Lors des élections législatives anticipées du 17 novembre 2024, le parti PASTEF a remporté une large victoire en obtenant 130 sièges à l’Assemblée nationale. La coalition Takku Wallu Sénégal dirigée par Macky Sall s’est classée deuxième avec 16 députés tandis que la coalition Jàmm Ak Njariñ d’Amadou Ba en a obtenu 7 et la coalition Sàmm Sa Kàddu menée par Barthélémy Dias a terminé avec 3 représentants. Le reste de l’hémicycle est composé de députés issus de listes comme Coalition Andu Nawle (2), Sénégal Kese (1), Coalition Kiraay ak Natangué (1), Coalition And Kolute Ngir Sénégal (1), Coalition Bessal Sénégal (1), Coalition Farlu (1), Sopi Sénégal (1), les Nationalistes (1)
Suite à l’installation de la XVe législature le 2 décembre 2024, l’Assemblée nationale compte désormais 2 groupes parlementaires officiellement constitués, à savoir le groupe majoritaire PASTF et le groupe d’opposition Takku Wallu Sénégal. Les autres élus qui n’ont pas pu atteindre le seuil de 10 membres requis pour former un groupe propre ou qui n’ont pas souhaité s’y apparenter siègent en tant que députés non-inscrits, lesquels sont actuellement au nombre de 19.
Le Front pour la Défense de la Démocratie et de la République a été officiellement lancé le 9 février 2025. Cette coalition regroupe environ 71 formations et mouvements politiques qui se sont unis pour s’opposer à ce qu’ils qualifient de dérives autoritaires du pouvoir actuel incarné par le parti PASTEF.
Parmi les membres fondateurs et les figures, on retrouve Taxawu Sénégal de Khalifa Sall ainsi que le parti Rewmi d’Idrissa Seck. L’Alliance pour la République de l’ancien président Macky Sall et l’Alliance pour la Relève Citoyenne d’Anta Babacar Ngom font également partie de cette union. Le mouvement est complété par le Parti de l’Unité et du Rassemblement de Serigne Moustapha Sy, le mouvement Gueum Sa Bopp de Bougane Gueye Dany et le Grand Parti de Malick Gakou.

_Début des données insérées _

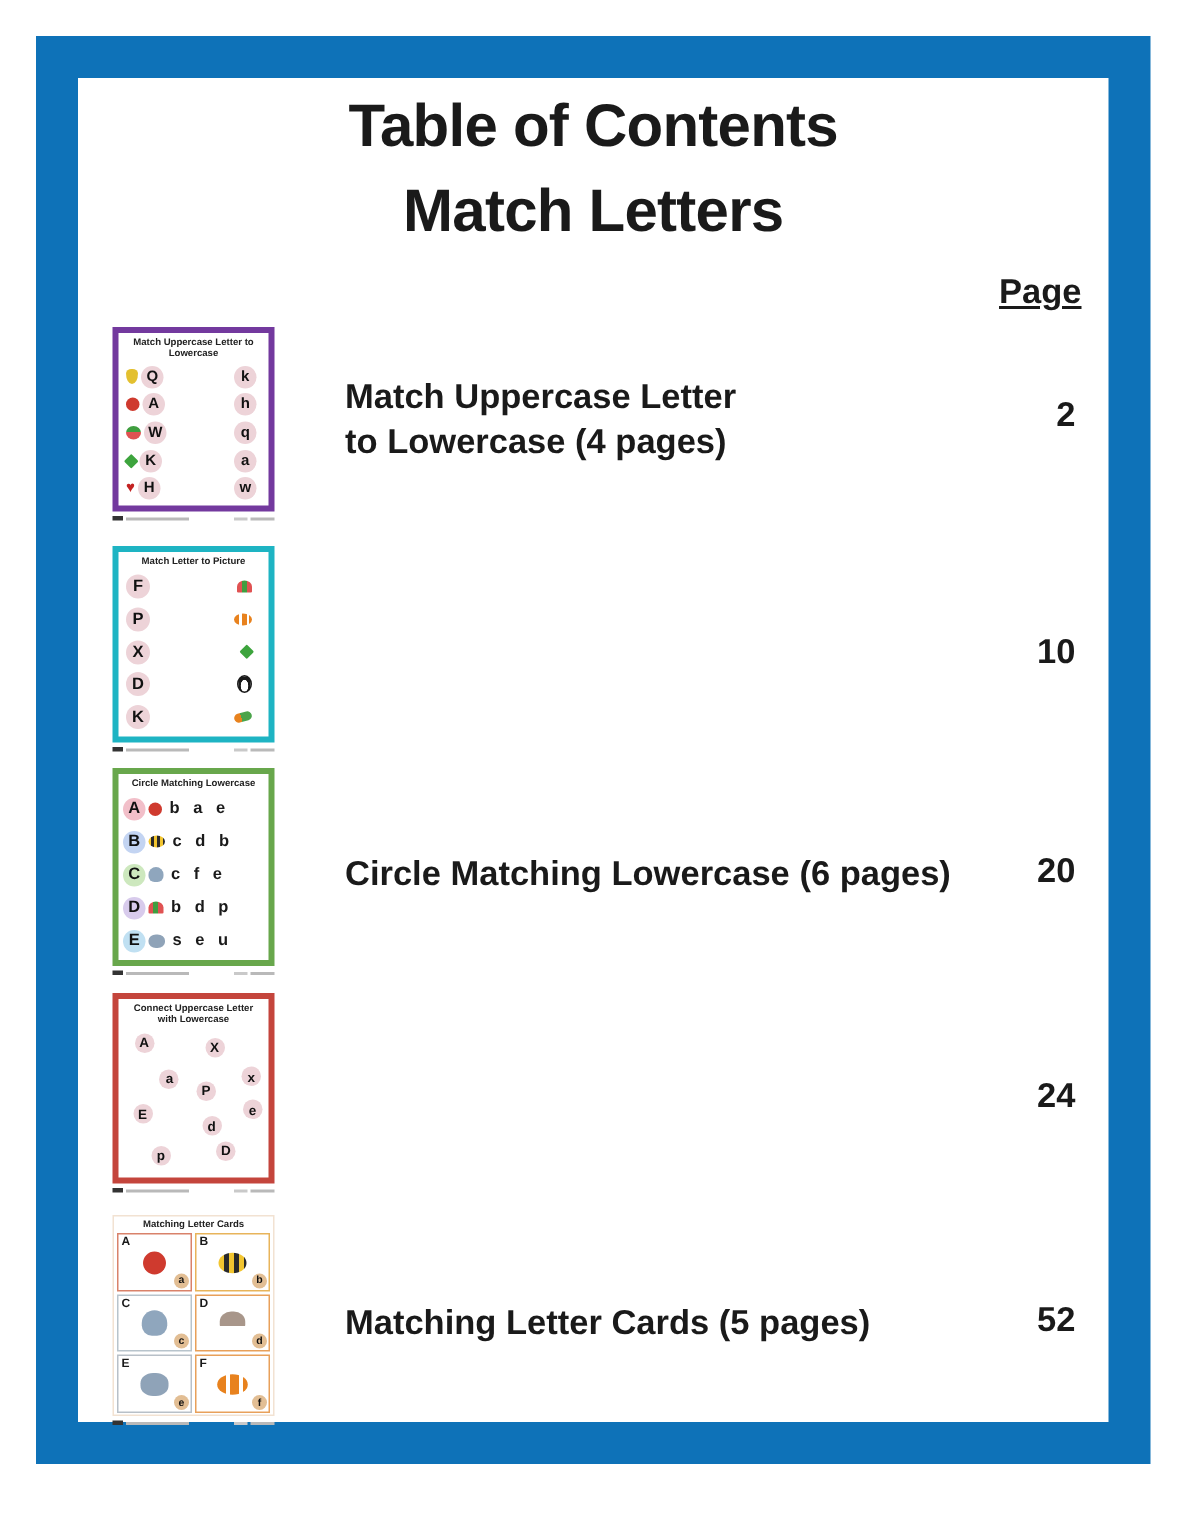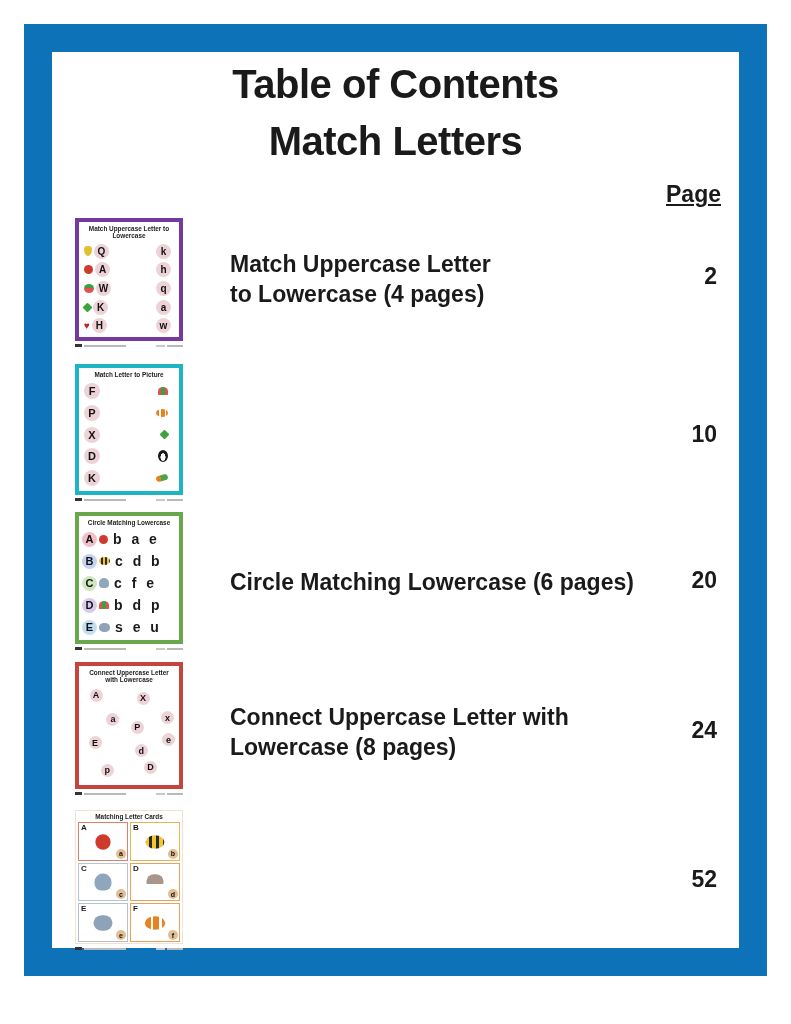"b a e" .opt { font-size: 14px -> 11px }
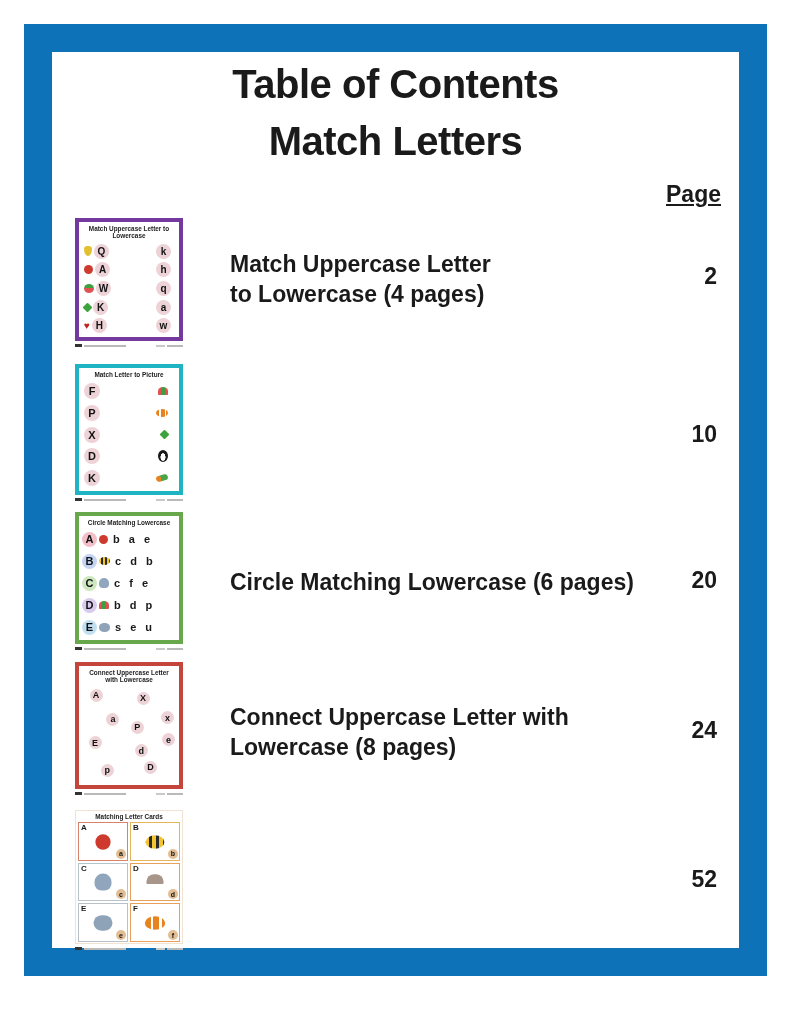"Connect Uppercase Letter with" div.toc-title { html: <div>Connect Uppercase Letter with Lowercase (8 pages)</div> -> none }
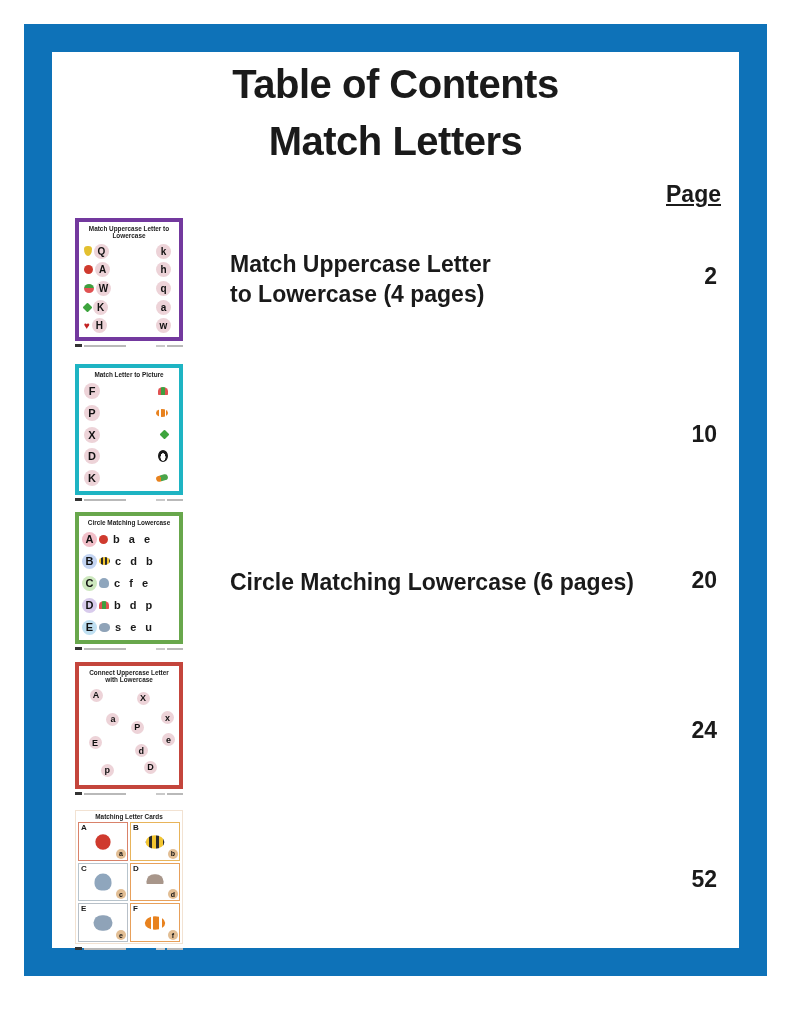"Matching Letter Cards (5 pages)" div.toc-title { html: none -> <div>Matching Letter Cards (5 pages)</div> }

Il convient de noter que certains leaders comme Amadou Ba, avec son mouvement Nouvelle Responsabilité, ont décliné l’invitation ou se sont retirés de la liste initiale des membres. Enfin, le Parti Démocratique Sénégalais était absent lors du lancement officiel de la plateforme
L’élection de Bassirou Diomaye Faye en 2024 ouvre une nouvelle phase où la question des coalitions reste encore centrale, l’heure où une nouvelle génération accède aux responsabilités, une interrogation demeure, celle de savoir si l’opposition devenue pouvoir saura se réinventer sans reproduire les cycles qui ont façonné l’histoire politique du pays
Au fil des décennies, l’opposition sénégalaise s’est affirmée comme une force essentielle de régulation démocratique, mais aussi comme un espace traversé par des contradictions profondes. Si elle a su, à des moments clés, dépasser ses clivages pour provoquer des alternances historiques, elle demeure fragilisée par ses divisions internes et ses recompositions incessantes. L’accession au pouvoir de figures issues de cette opposition pose désormais une question cruciale, celle de la capacité à transformer l’élan contestataire en gouvernance durable. Entre héritage politique et exigences de renouveau, l’avenir du pluralisme sénégalais reste suspendu à cette équation délicate.